Kyrielle, d'après le Petit Larousse Illustré 2006 : n.f. (de Kyrie). Longue suite ininterrompue.
Autant se lever et écrire...
D'abord, se faire un thé. Observer les feuilles aiguilles du kukicha. Elles tombent en pluie de la cuillère de bambou dans la boule à thé en silicone bleu. Régler le timer. Quand le bip-bip amical retentit, verser le liquide dans mon bol vert du Japon. Celui taché par la théine, incrusté dans l'émail tellement je l'utilise. Des marques d'amour et de respect.
Nourrir le lapin. Régler comme du papier à musique, la bestiole ! Dès qu'elle me voit, elle attend sa pitance et une gratouille sur le museau. Opération réussie sans me faire arracher une phalange. C'est un lapin vorpale.
Il y a des risques.
Toujours, dans ma tête, les mots s'agitent, s'animent, dansent et s'accouplent en phrases bâtardes, tordues. A force de les laisser dans leur chaos allègre, de les observer, comme les feuilles du thé, je discerne des formes, des récurrences. Les phrases me paraissent soudain sibyllines. Elle s'enchaînent, une suite ininterrompue.

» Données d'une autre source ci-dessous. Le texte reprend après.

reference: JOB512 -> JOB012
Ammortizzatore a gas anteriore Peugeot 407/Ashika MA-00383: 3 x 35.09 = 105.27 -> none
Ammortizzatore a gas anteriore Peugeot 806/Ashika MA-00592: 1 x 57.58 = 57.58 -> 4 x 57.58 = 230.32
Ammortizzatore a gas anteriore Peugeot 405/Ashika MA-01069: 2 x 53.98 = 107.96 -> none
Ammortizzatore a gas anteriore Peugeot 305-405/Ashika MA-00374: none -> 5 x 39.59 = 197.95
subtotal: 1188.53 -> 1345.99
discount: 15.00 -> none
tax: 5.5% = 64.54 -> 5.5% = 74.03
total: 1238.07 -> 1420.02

Une kyrielle jolie, structurée.
Parfois une spirale, parfois, quelques aller-retour, un flash-back. Parfois un ralenti quand elles s'allongent en circonlocutions compliquées. Parfois une accélération. Des phrases courtes, puis juste des mots mitraillettes. Je fais confiance, je suis le mouvement.
Et cette longue kyrielle colorée, joyeuse comme des lampions flottants sur une rivière pour un matsuri d'été, amène dans son sillage, mon histoire. Le récit se déplie, se déroule, suit le flot. La narration s'emmêle, fluide. Tout me paraît facile. J'oublie les heures à chercher de la documentation. J'oublie les heures de cogitation à agencer des pièces d'un puzzle qui refusent obstinément de s'emboîter. Des heures à contempler les trous béants du dit puzzle en cherchant à les glisser à la périphérie, pour ne pas nuire au tableau.

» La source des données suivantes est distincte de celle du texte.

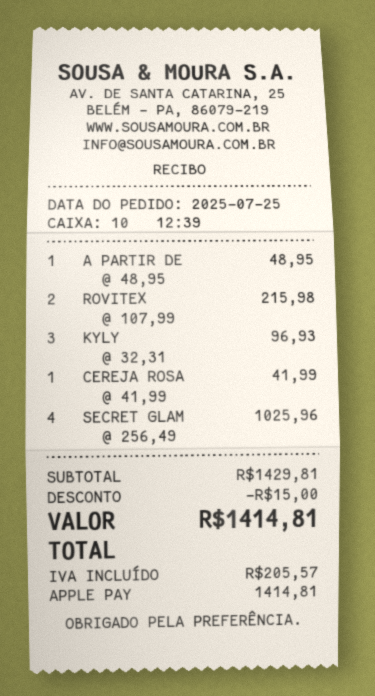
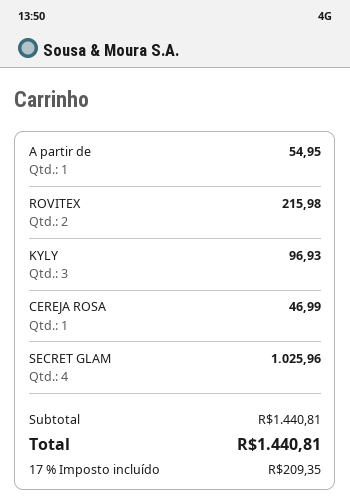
A PARTIR DE: 1 for 48.95 -> 1 for 54.95
CEREJA ROSA: 1 for 41.99 -> 1 for 46.99
subtotal: 1429.81 -> 1440.81
discount: 15.00 -> none
tax: 205.57 -> 209.35
total: 1414.81 -> 1440.81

J'oublie les digressions, j'oublie le casse-tête de modéliser dans ma modeste cervelle un champs des possibles infini. Quantique. Des milliers d'arbres immenses avec autant de racines entrelacées que de branches enchevêtrées.
J'oublie les angoisses fébriles, l'envie dévorante.
Moi aussi, je suis le flot de la kyrielle de mots. Elle me guide, amicale, lumineuse, nourricière.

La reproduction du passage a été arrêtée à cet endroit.